<THE EVENING NEWS>
Tuesday, July 27, 1999
DJIA 10979.04 +115.88 (+1.07%) S&P 500 1362.84 +15.08 (+1.12%) Nasdaq 2679.32 +60.13 (+2.30%) Russell 2000 446.48 +3.61 (+0.82%) 30-Year Bond 89 17/32 +10/32 6.01 Yield
Biotechnology firm EntreMed (Nasdaq: ENMD) rose $1 15/16 to $22 5/8 after the FDA gave the company the go-ahead to begin clinical trials for its Endostatin protein, under development as a cancer treatment. The company said it was able to file its investigational new drug (IND) application with the government three months ahead of schedule in part because of the early completion of preclinical testing. This is a nice boost for EntreMed, which has provided investors with something of a roller-coaster ride so far this year -- the shares were bludgeoned in February when Bristol-Myers Squibb (NYSE: BMY) said it wouldn't develop EntreMed's Angiostatin protein because of uncertainty about the drug's potential.
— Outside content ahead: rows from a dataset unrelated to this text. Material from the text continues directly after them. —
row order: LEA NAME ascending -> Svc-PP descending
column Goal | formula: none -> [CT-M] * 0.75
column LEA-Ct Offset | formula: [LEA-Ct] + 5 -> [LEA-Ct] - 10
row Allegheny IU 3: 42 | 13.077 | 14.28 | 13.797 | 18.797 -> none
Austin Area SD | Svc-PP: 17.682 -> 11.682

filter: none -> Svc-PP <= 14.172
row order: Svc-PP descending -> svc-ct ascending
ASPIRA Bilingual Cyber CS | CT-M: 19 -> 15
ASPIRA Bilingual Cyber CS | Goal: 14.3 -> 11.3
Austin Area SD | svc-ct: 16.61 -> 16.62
Also standing to benefit from the EntreMed news is Covance (NYSE: CVD), which not only has an agreement to develop Endostatin but in March also signed on to produce Angiostatin for further studies and preclinical trials after Bristol-Myers bailed.
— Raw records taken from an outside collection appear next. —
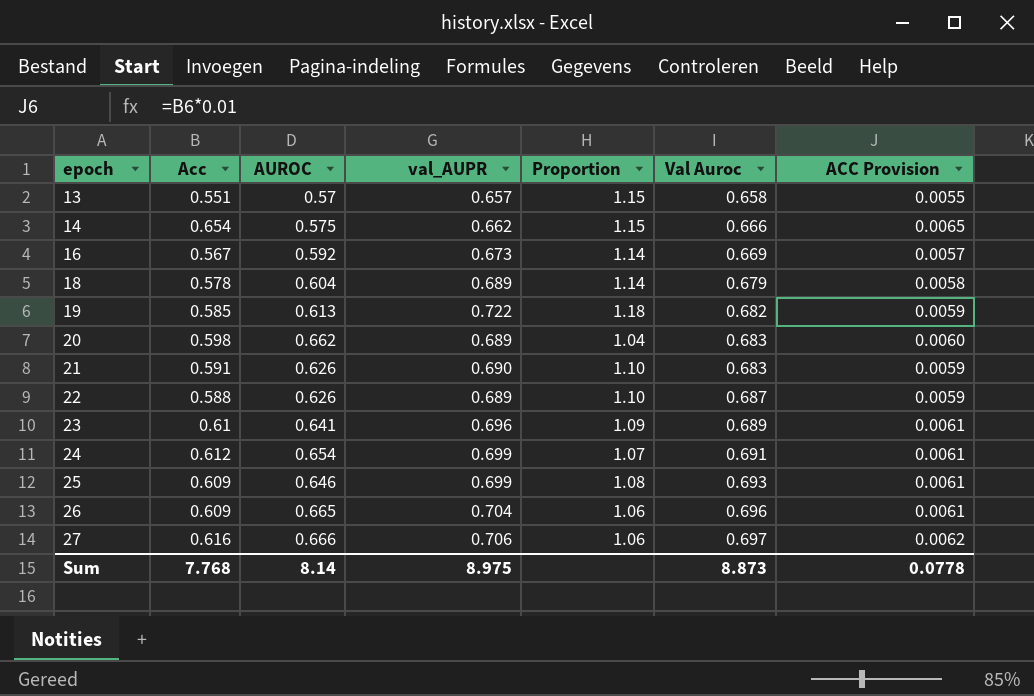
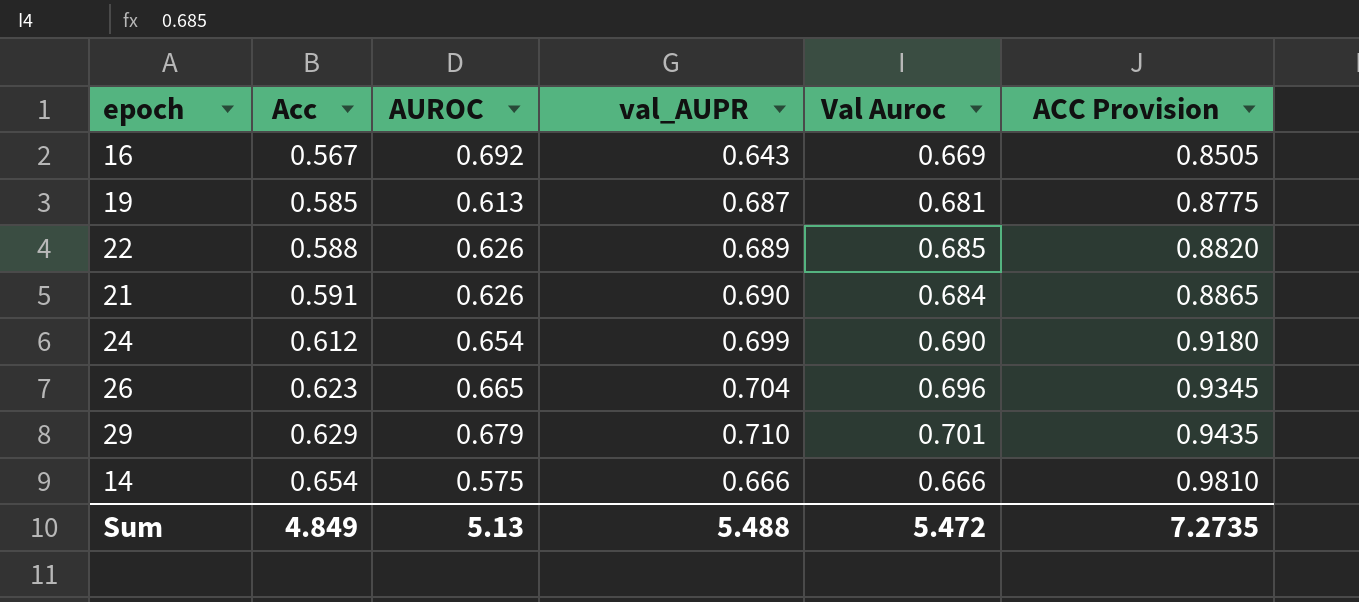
row order: epoch ascending -> Acc ascending
column Proportion | formula: [val_AUPR] / [AUROC] -> none
column ACC Provision | formula: [Acc] * 0.01 -> [Acc] * 1.5
row 13: 0.551 | 0.57 | 0.657 | 1.15 | 0.658 | 0.0055 -> none
row 18: 0.578 | 0.604 | 0.689 | 1.14 | 0.679 | 0.0058 -> none
row 20: 0.598 | 0.662 | 0.689 | 1.04 | 0.683 | 0.0060 -> none
row 23: 0.61 | 0.641 | 0.696 | 1.09 | 0.689 | 0.0061 -> none
row 25: 0.609 | 0.646 | 0.699 | 1.08 | 0.693 | 0.0061 -> none
row 27: 0.616 | 0.666 | 0.706 | 1.06 | 0.697 | 0.0062 -> none
16 | AUROC: 0.592 -> 0.692
16 | val_AUPR: 0.673 -> 0.643
19 | val_AUPR: 0.722 -> 0.687
19 | Val Auroc: 0.682 -> 0.681
22 | Val Auroc: 0.687 -> 0.685
21 | Val Auroc: 0.683 -> 0.684
24 | Val Auroc: 0.691 -> 0.690
26 | Acc: 0.609 -> 0.623
row 29: none -> 0.629 | 0.679 | 0.710 | 0.701 | 0.9435
14 | val_AUPR: 0.662 -> 0.666
Sum | Acc: 7.768 -> 4.849
Sum | AUROC: 8.14 -> 5.13
Sum | val_AUPR: 8.975 -> 5.488
Sum | Val Auroc: 8.873 -> 5.472
Sum | ACC Provision: 0.0778 -> 7.2735

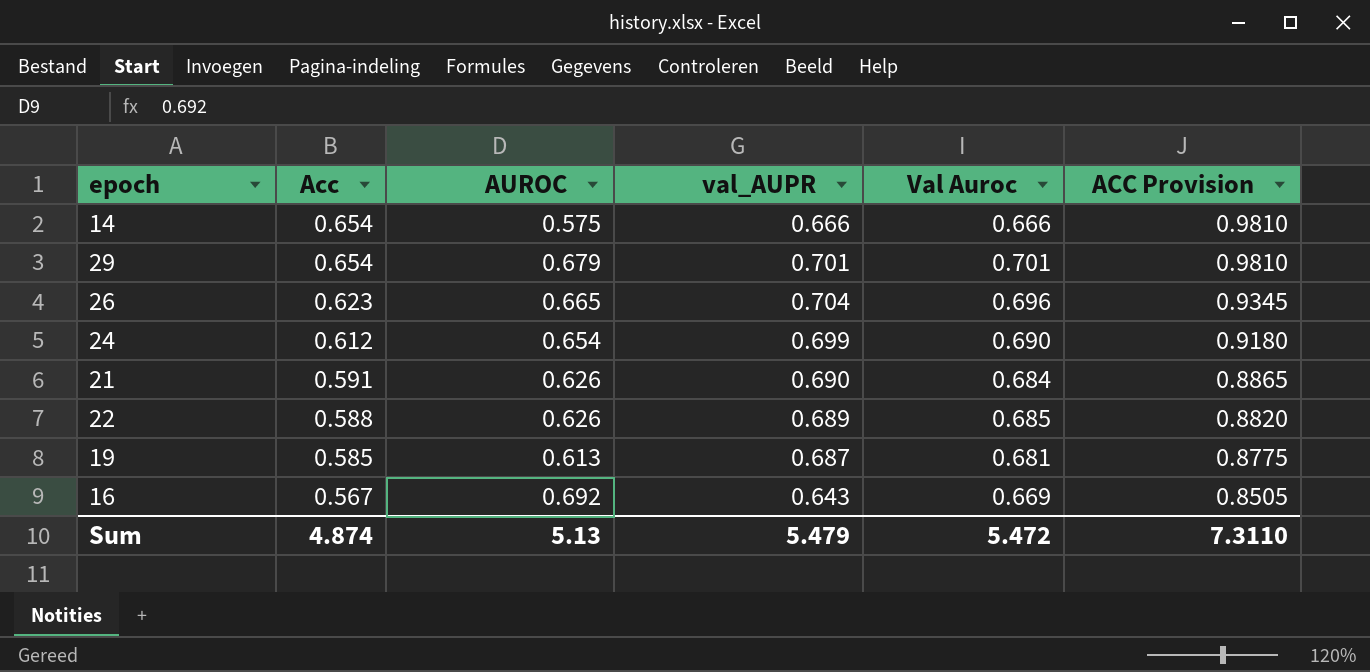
row order: Acc ascending -> Acc descending
29 | Acc: 0.629 -> 0.654
29 | val_AUPR: 0.710 -> 0.701
29 | ACC Provision: 0.9435 -> 0.9810
Sum | Acc: 4.849 -> 4.874
Sum | val_AUPR: 5.488 -> 5.479
Sum | ACC Provision: 7.2735 -> 7.3110

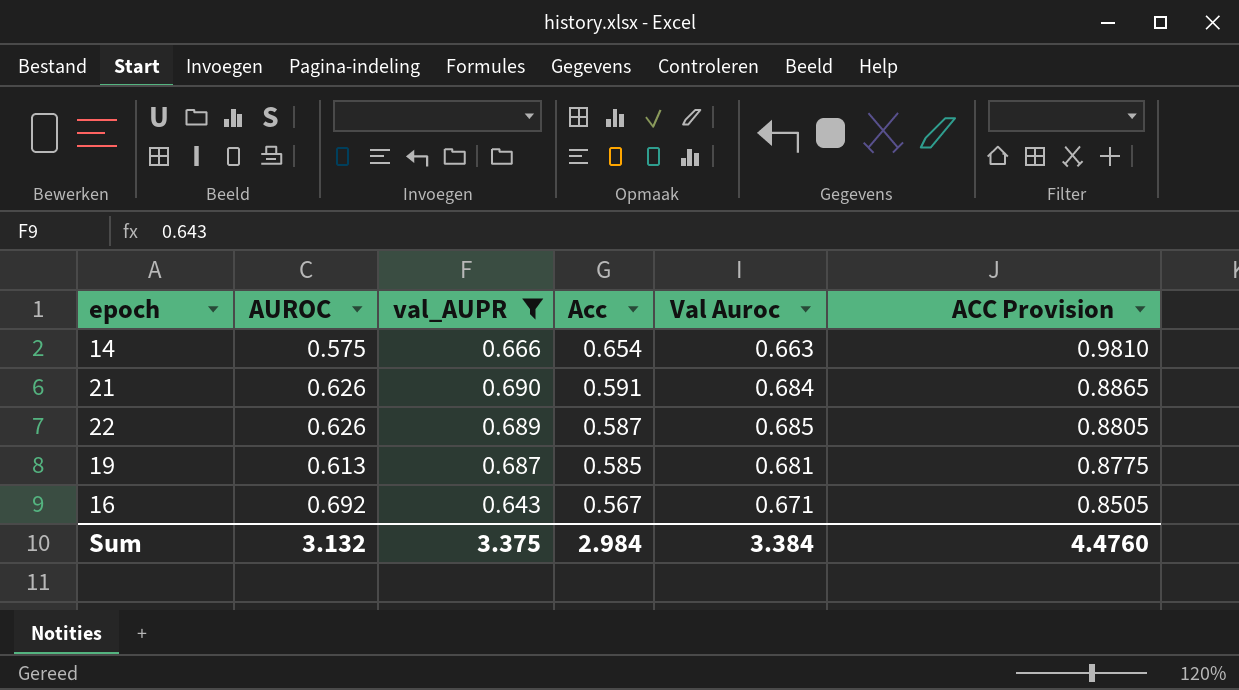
filter: none -> val_AUPR <= 0.690
column Acc | position: 2 -> 4
14 | Val Auroc: 0.666 -> 0.663
22 | Acc: 0.588 -> 0.587
22 | ACC Provision: 0.8820 -> 0.8805
16 | Val Auroc: 0.669 -> 0.671
Sum | AUROC: 5.13 -> 3.132
Sum | val_AUPR: 5.479 -> 3.375
Sum | Acc: 4.874 -> 2.984
Sum | Val Auroc: 5.472 -> 3.384
Sum | ACC Provision: 7.3110 -> 4.4760

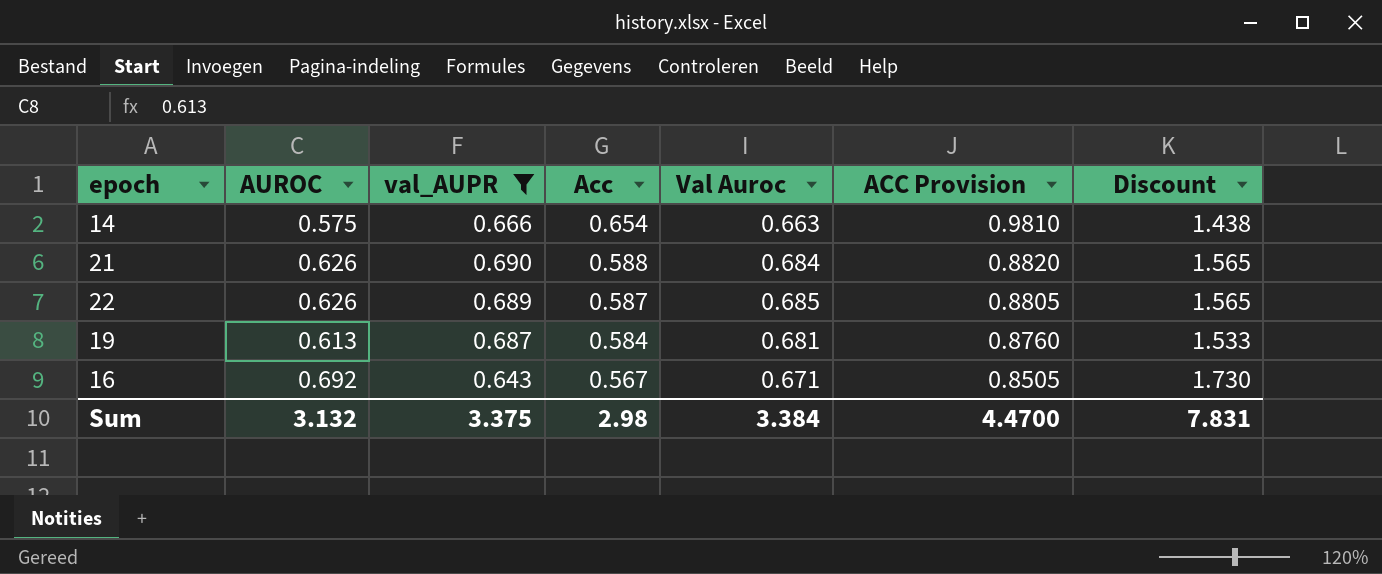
column Discount | formula: none -> [AUROC] * 2.5
21 | Acc: 0.591 -> 0.588
21 | ACC Provision: 0.8865 -> 0.8820
19 | Acc: 0.585 -> 0.584
19 | ACC Provision: 0.8775 -> 0.8760
Sum | Acc: 2.984 -> 2.98
Sum | ACC Provision: 4.4760 -> 4.4700

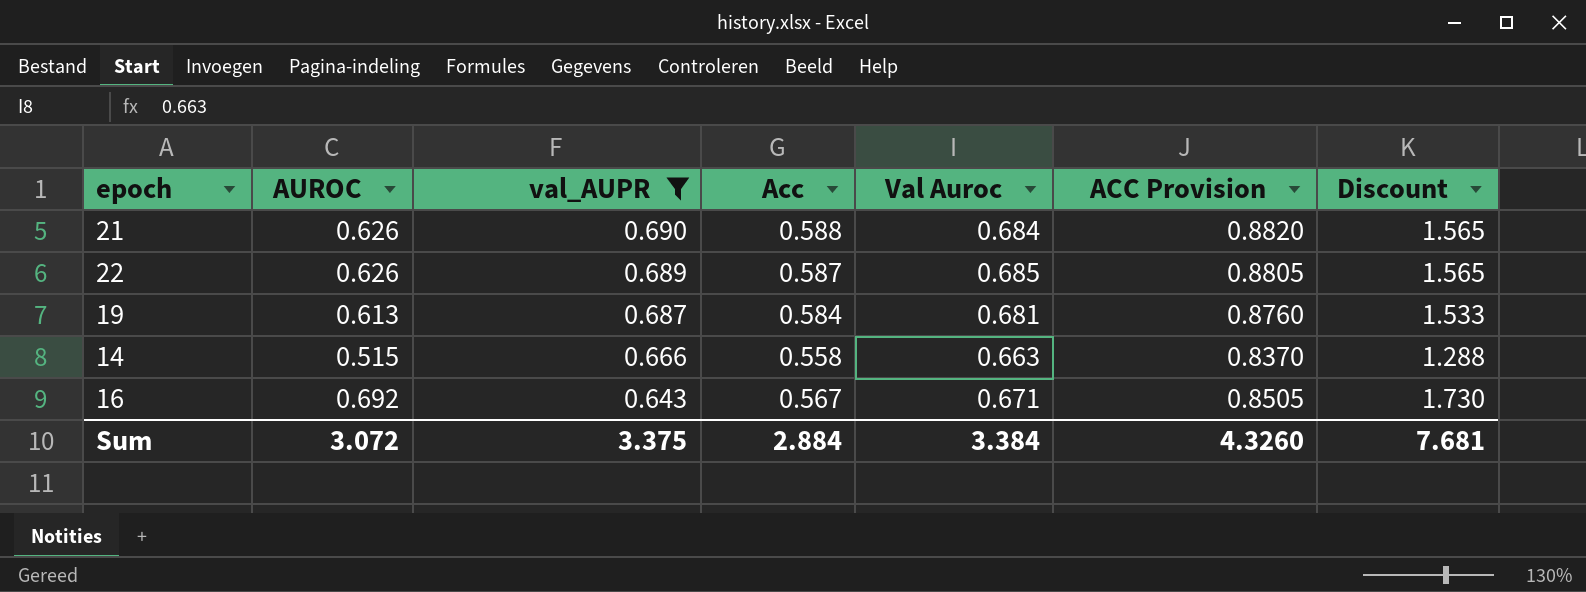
row order: Acc descending -> val_AUPR descending
14 | AUROC: 0.575 -> 0.515
14 | Acc: 0.654 -> 0.558
14 | ACC Provision: 0.9810 -> 0.8370
14 | Discount: 1.438 -> 1.288
Sum | AUROC: 3.132 -> 3.072
Sum | Acc: 2.98 -> 2.884
Sum | ACC Provision: 4.4700 -> 4.3260
Sum | Discount: 7.831 -> 7.681

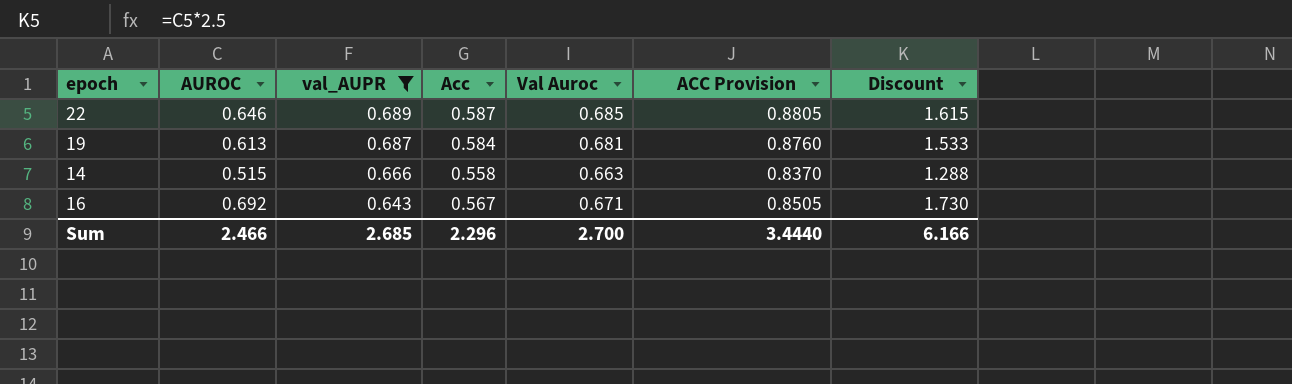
row 21: 0.626 | 0.690 | 0.588 | 0.684 | 0.8820 | 1.565 -> none
22 | AUROC: 0.626 -> 0.646
22 | Discount: 1.565 -> 1.615
Sum | AUROC: 3.072 -> 2.466
Sum | val_AUPR: 3.375 -> 2.685
Sum | Acc: 2.884 -> 2.296
Sum | Val Auroc: 3.384 -> 2.700
Sum | ACC Provision: 4.3260 -> 3.4440
Sum | Discount: 7.681 -> 6.166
Wireless and satellite-based Internet access support systems company Adaptive Broadband (Nasdaq: ADAP) moved up $1/8 to $19 1/4 today. The company reported a fiscal Q4 loss of $0.25 per share from continuing operations, a dime worse than First Call's six-analyst consensus estimate. Why get excited? "Our backlog of opportunities is substantially greater than we have ever experienced," said CFO Donna Birks, "and we believe our efforts will pay off handsomely." The trimming of unwanted divisions -- among them the government business, about which buyer Northrop Grumman (NYSE: NOC) is currently suing regarding alleged misinformation -- appears to be tipping the scales toward significant margin improvement, as Q4 gross margins rose to 36.4% from 24.4%. Meanwhile, the company reported a five-year, $100 million contract to sell broadband wireless service equipment to Texas high-speed data services provider I3S Inc. Deals like that one could go a long way to pulling Adaptive back toward profitability after a year belowdecks. The company reported $157 million in revenue for the year, down from $173 million the year before.
QUICK TAKES: Dell Computer (Nasdaq: DELL) has taken another step into the consumer market, as it will now be bundling its own branded Internet service and other online perks with a sub-$1000 personal computer. Shares of Dell, which are off the $55 highs set back in February, rose $2 1/8 to $42 1/8 today. For more, warm up some of today's Fool Plate Special... Chipmaker Intel (Nasdaq: INTC), upgraded to "buy" from "neutral" by S.G. Cowen & Co., moved up $4 11/16 to $67 9/16. Analyst Drew Peck said the company's shares could reach $75 to $80 by year's end.
Database software company Oracle Corp. (Nasdaq: ORCL) ascended $2 1/16 to $37 1/16 today. The company unveiled its iHost suite, an application hosting program for Internet access providers... Network computing company Sun Microsystems (Nasdaq: SUNW), which announced the availability of Netscape Application Server 4.0 for e-commerce websites, brightened $3 1/4 to $71 9/16 today... Network software developer Novell (Nasdaq: NOVL) gained $2 9/16 to $27 1/2 after announcing investments totaling more than $15 million for minority positions in five Internet and network software companies: Edgix, Food.com, Indus River, Red Hat, and W. R. Hambrecht.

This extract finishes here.